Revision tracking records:
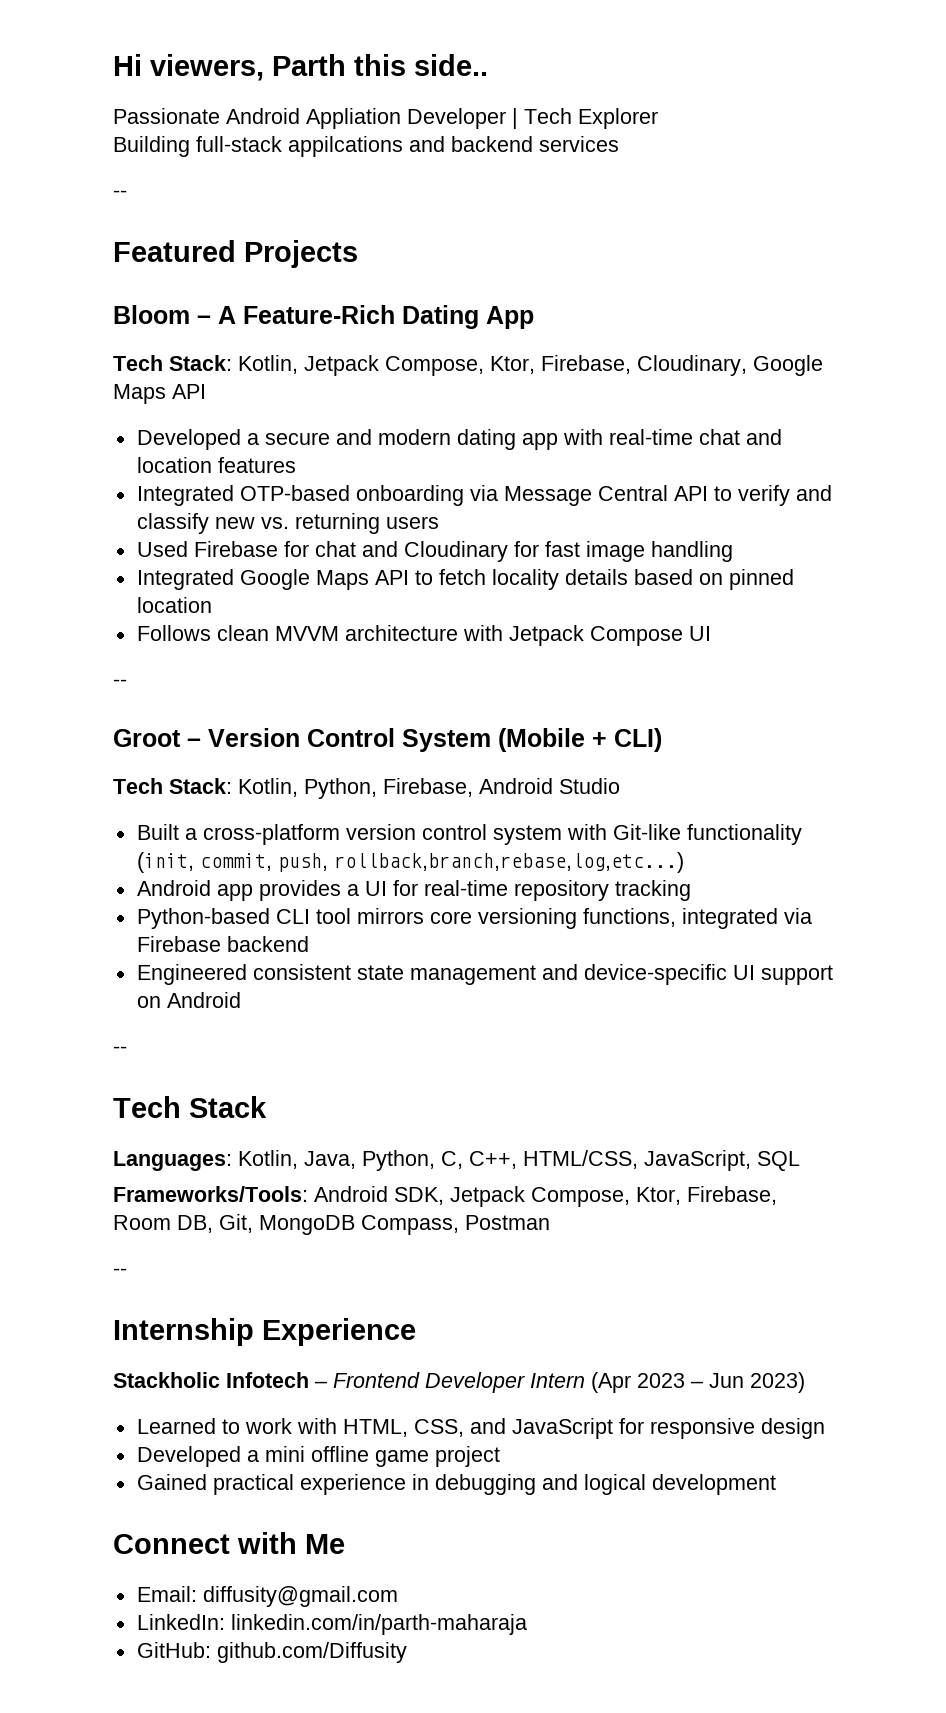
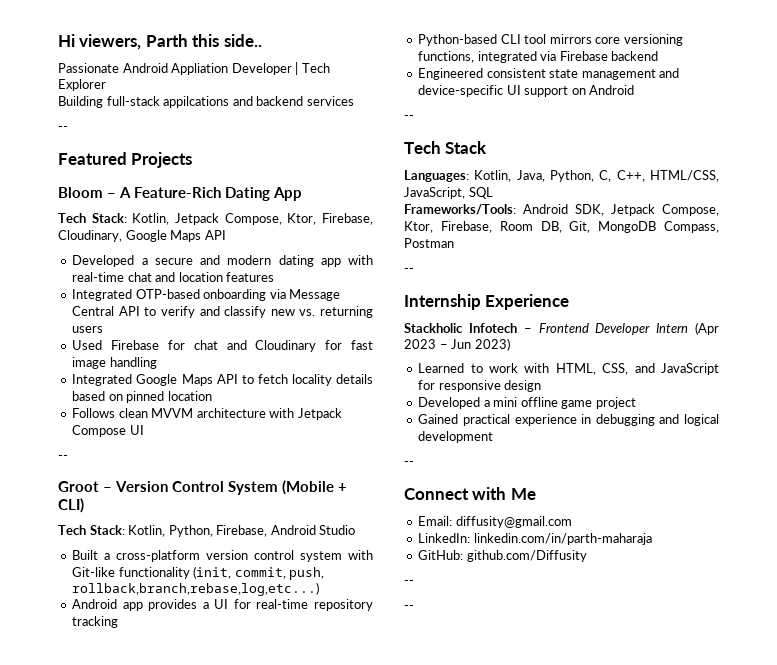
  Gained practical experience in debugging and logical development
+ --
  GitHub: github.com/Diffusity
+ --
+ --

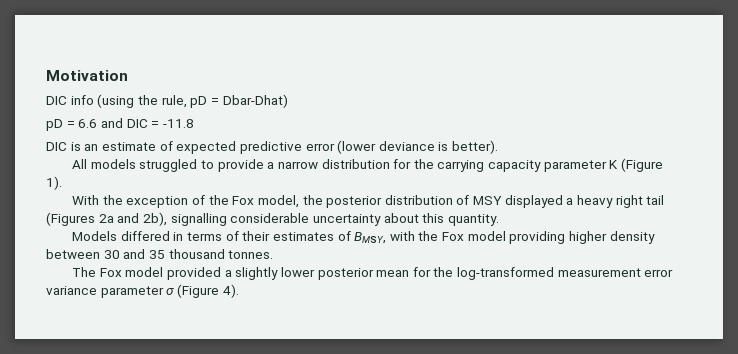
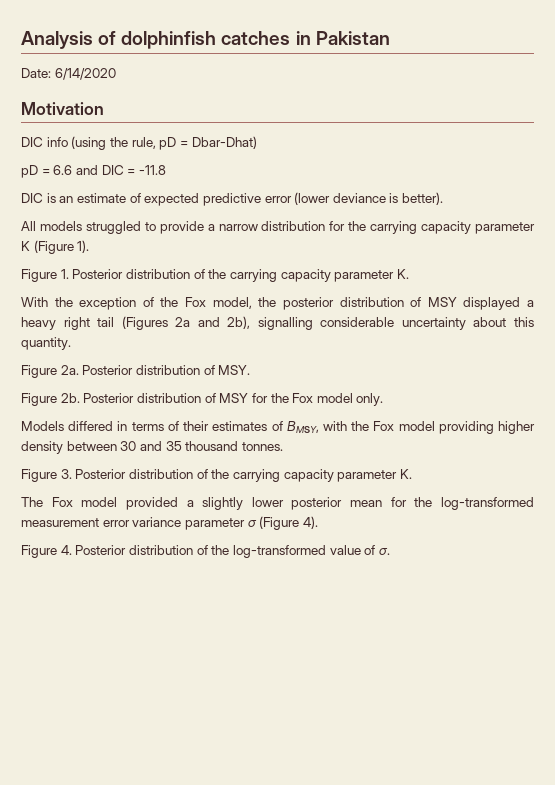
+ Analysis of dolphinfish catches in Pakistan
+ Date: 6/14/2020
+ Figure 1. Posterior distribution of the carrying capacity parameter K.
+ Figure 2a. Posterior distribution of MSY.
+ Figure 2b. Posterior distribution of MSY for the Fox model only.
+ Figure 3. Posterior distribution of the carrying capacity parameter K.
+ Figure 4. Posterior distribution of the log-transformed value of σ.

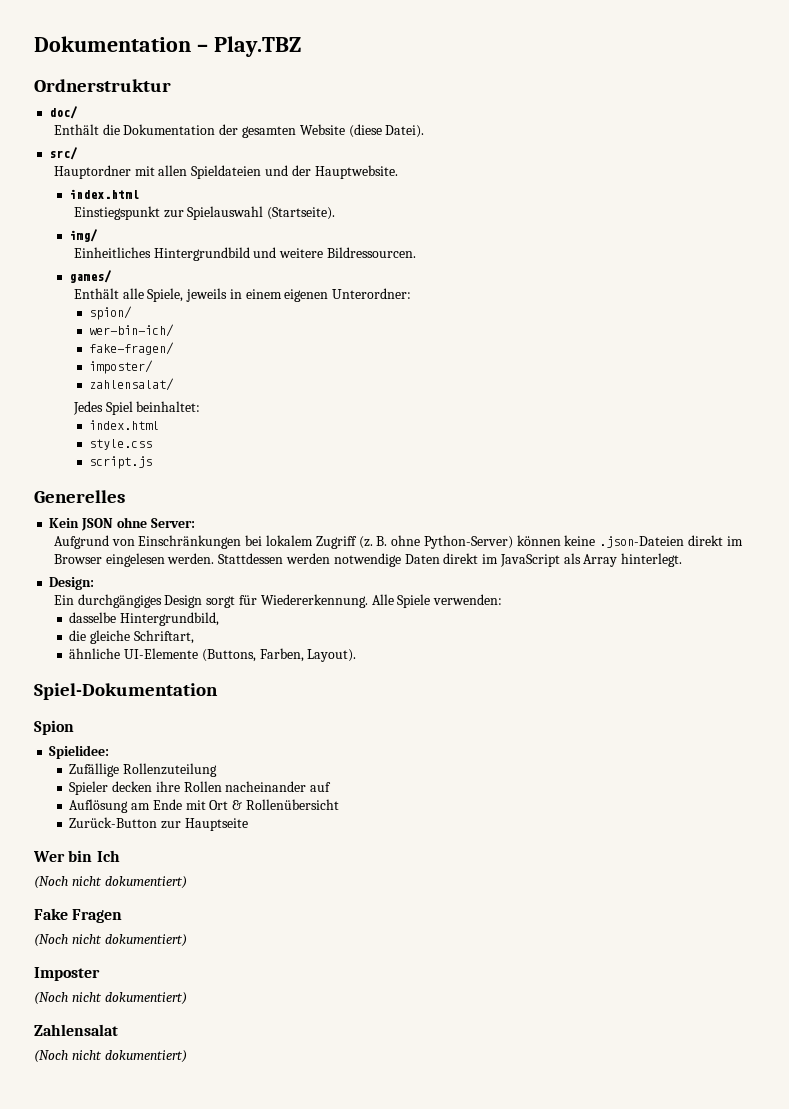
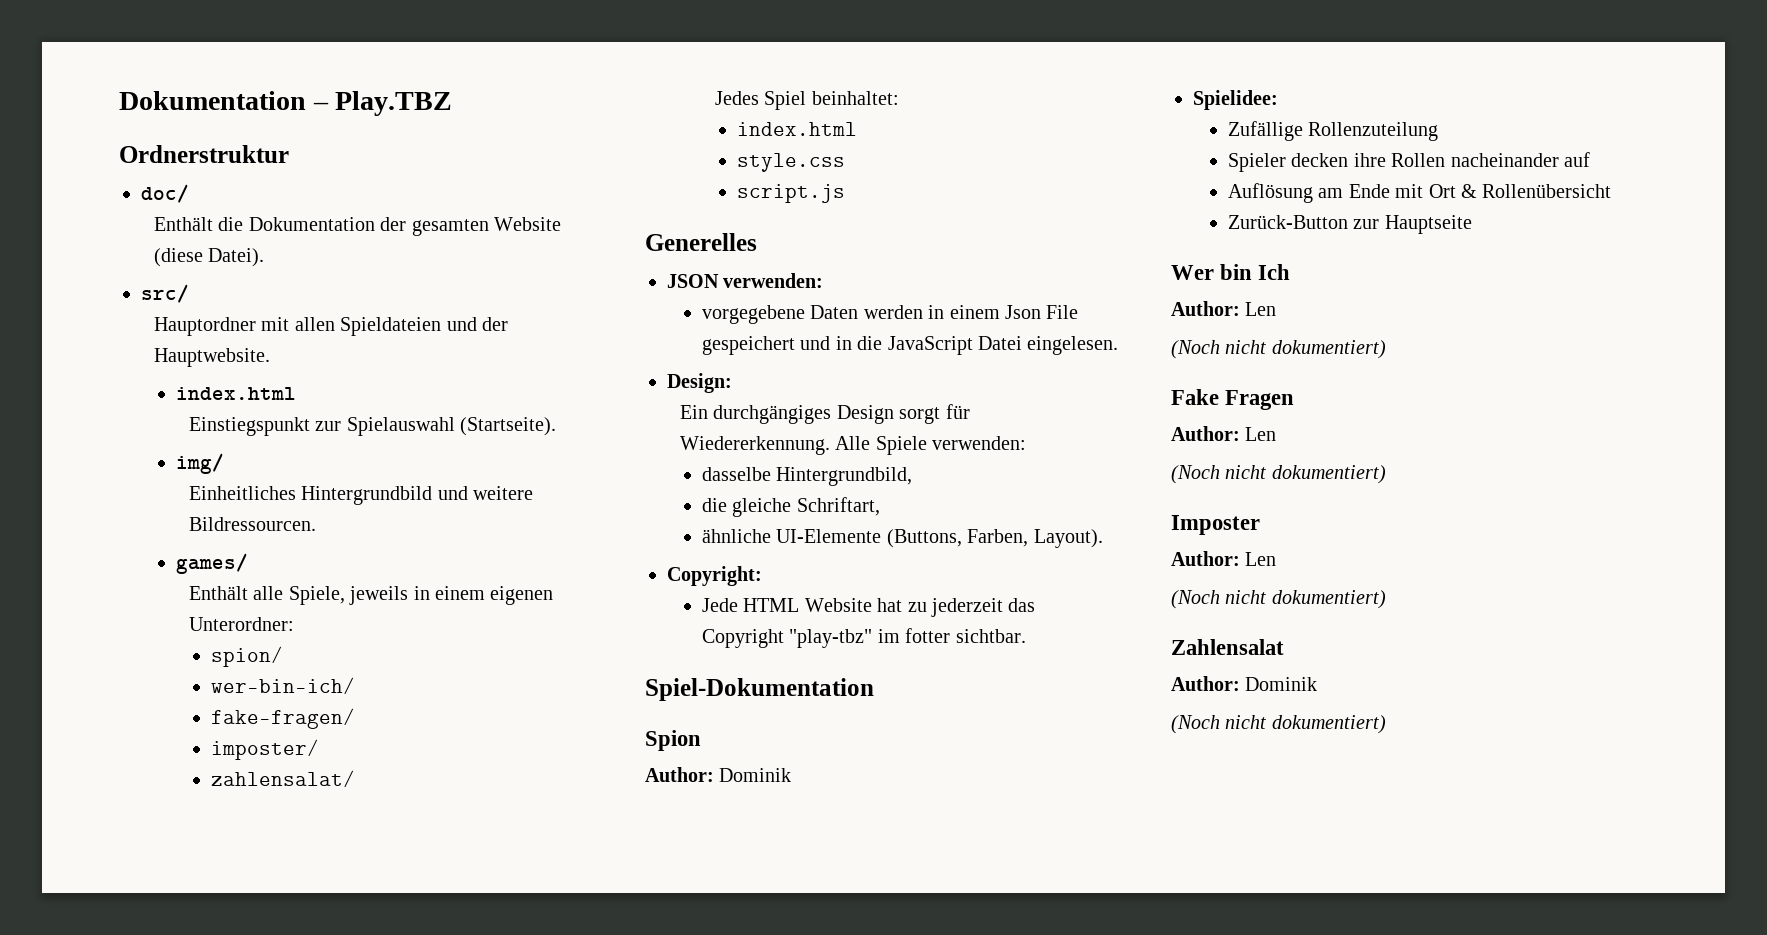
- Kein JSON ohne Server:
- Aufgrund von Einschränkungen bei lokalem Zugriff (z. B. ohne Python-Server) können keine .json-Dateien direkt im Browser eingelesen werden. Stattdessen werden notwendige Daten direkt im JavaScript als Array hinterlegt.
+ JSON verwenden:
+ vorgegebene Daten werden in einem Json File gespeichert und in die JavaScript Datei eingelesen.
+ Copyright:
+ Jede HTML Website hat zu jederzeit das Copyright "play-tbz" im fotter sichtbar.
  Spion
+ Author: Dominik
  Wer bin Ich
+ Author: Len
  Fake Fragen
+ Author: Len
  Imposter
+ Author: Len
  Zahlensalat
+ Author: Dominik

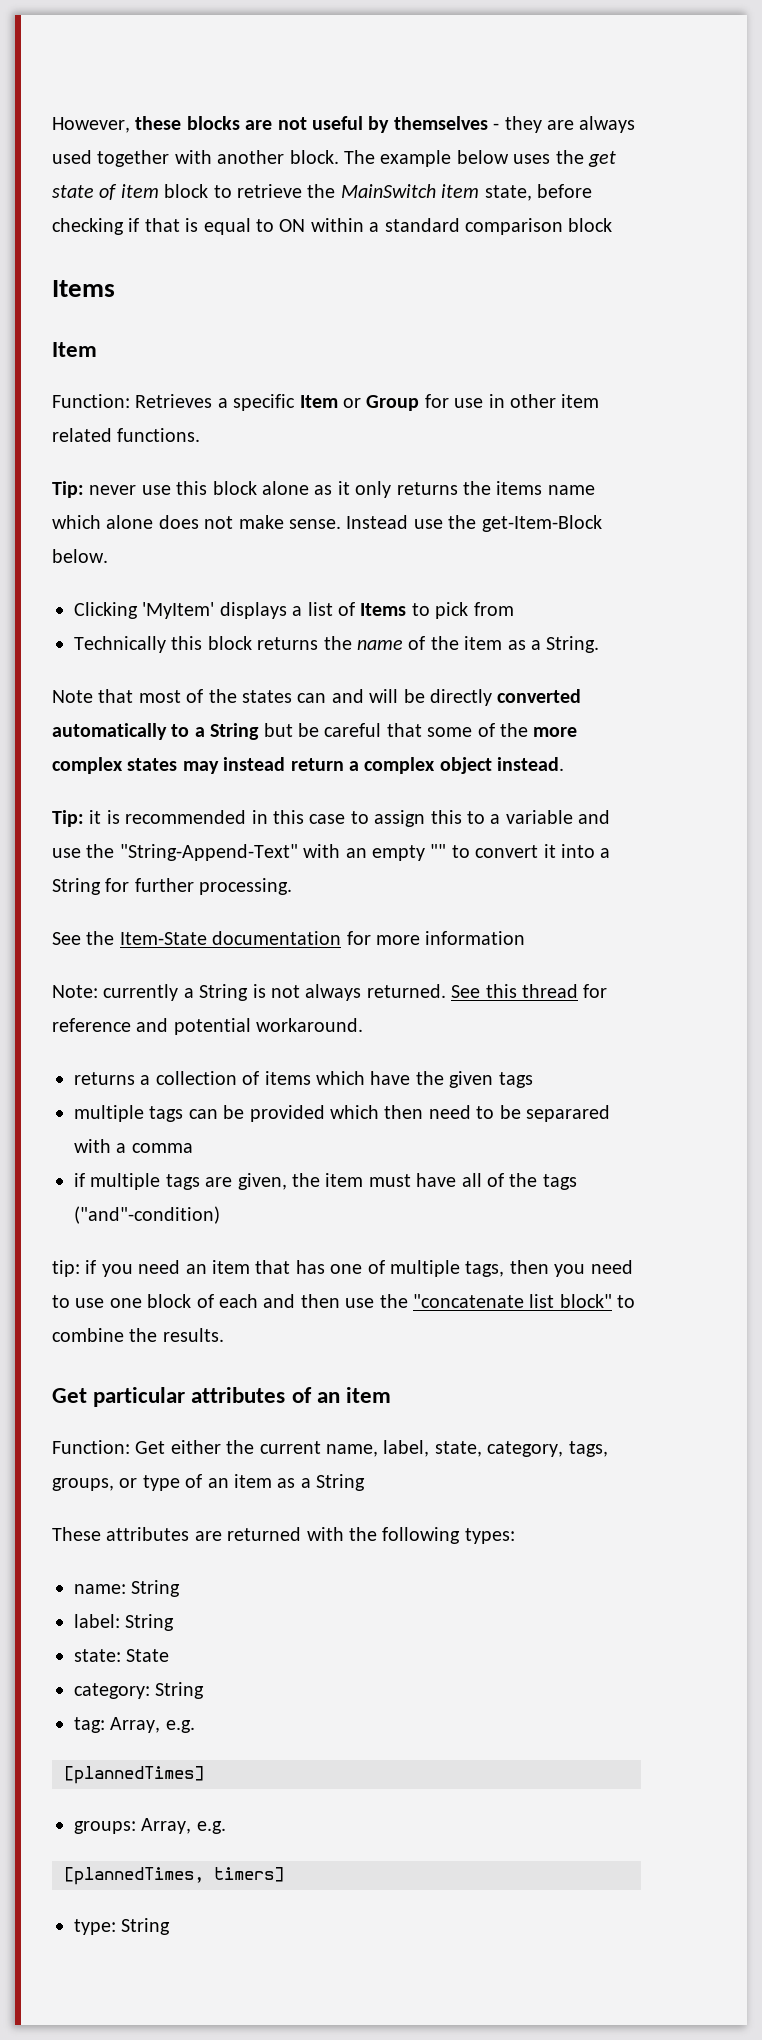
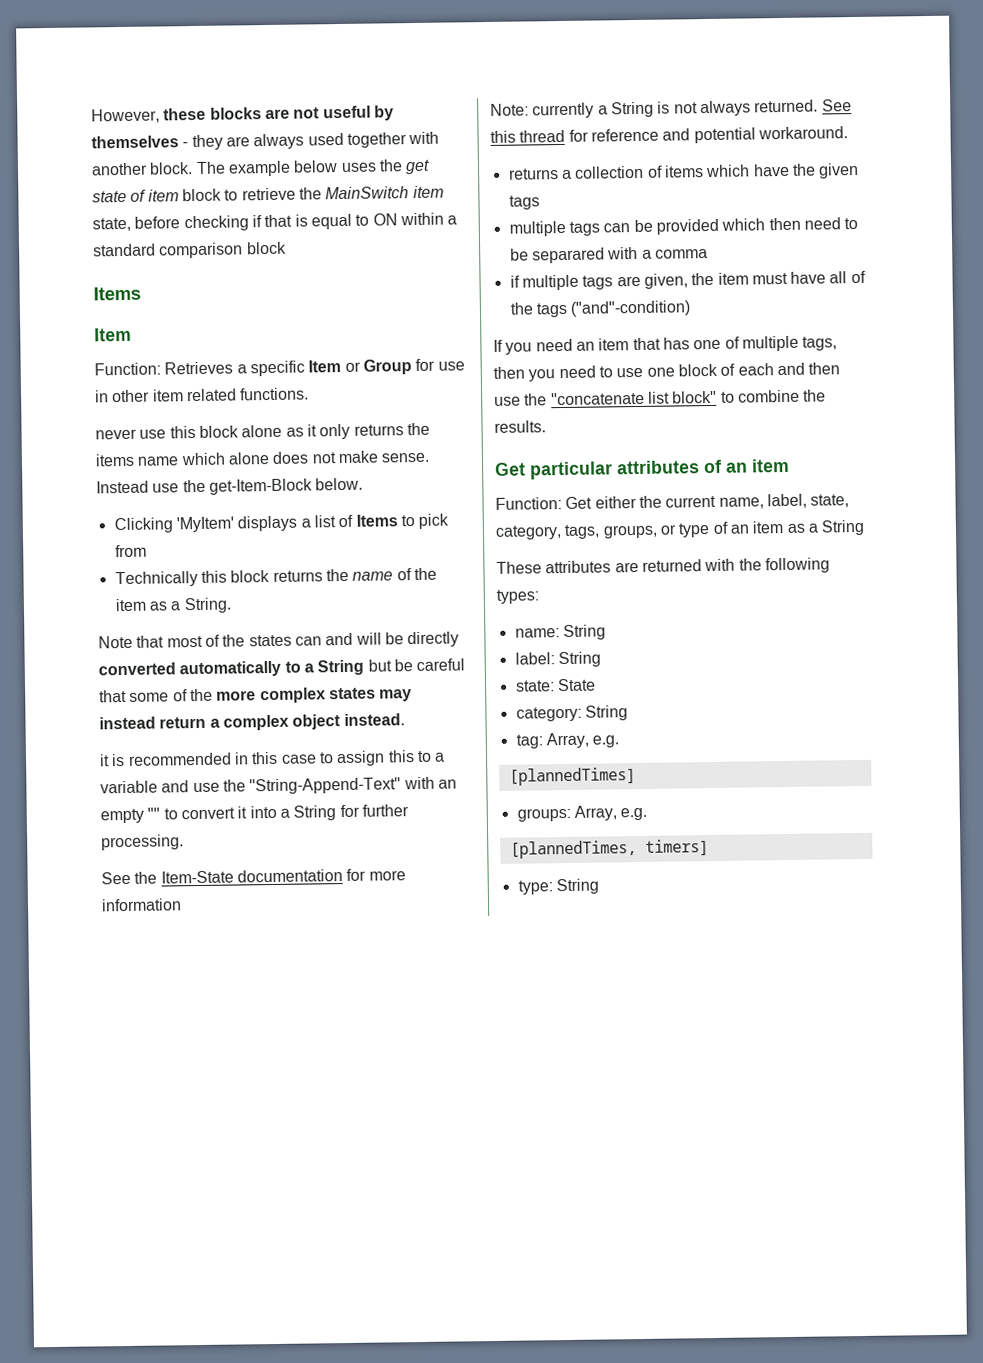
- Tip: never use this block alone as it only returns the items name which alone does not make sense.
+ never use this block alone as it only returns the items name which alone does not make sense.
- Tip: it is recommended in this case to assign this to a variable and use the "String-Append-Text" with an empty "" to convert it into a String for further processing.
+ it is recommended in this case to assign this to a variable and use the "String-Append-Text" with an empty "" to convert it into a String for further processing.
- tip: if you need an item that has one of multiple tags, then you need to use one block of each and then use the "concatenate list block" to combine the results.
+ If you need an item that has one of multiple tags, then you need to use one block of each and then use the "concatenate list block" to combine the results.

*Requirement*
Above are records with pictures; repeat them exactly, but without the pictures.

*Exercise result*
  Gained practical experience in debugging and logical development
+ --
  GitHub: github.com/Diffusity
+ --
+ --

+ Analysis of dolphinfish catches in Pakistan
+ Date: 6/14/2020
+ Figure 1. Posterior distribution of the carrying capacity parameter K.
+ Figure 2a. Posterior distribution of MSY.
+ Figure 2b. Posterior distribution of MSY for the Fox model only.
+ Figure 3. Posterior distribution of the carrying capacity parameter K.
+ Figure 4. Posterior distribution of the log-transformed value of σ.

- Kein JSON ohne Server:
- Aufgrund von Einschränkungen bei lokalem Zugriff (z. B. ohne Python-Server) können keine .json-Dateien direkt im Browser eingelesen werden. Stattdessen werden notwendige Daten direkt im JavaScript als Array hinterlegt.
+ JSON verwenden:
+ vorgegebene Daten werden in einem Json File gespeichert und in die JavaScript Datei eingelesen.
+ Copyright:
+ Jede HTML Website hat zu jederzeit das Copyright "play-tbz" im fotter sichtbar.
  Spion
+ Author: Dominik
  Wer bin Ich
+ Author: Len
  Fake Fragen
+ Author: Len
  Imposter
+ Author: Len
  Zahlensalat
+ Author: Dominik

- Tip: never use this block alone as it only returns the items name which alone does not make sense.
+ never use this block alone as it only returns the items name which alone does not make sense.
- Tip: it is recommended in this case to assign this to a variable and use the "String-Append-Text" with an empty "" to convert it into a String for further processing.
+ it is recommended in this case to assign this to a variable and use the "String-Append-Text" with an empty "" to convert it into a String for further processing.
- tip: if you need an item that has one of multiple tags, then you need to use one block of each and then use the "concatenate list block" to combine the results.
+ If you need an item that has one of multiple tags, then you need to use one block of each and then use the "concatenate list block" to combine the results.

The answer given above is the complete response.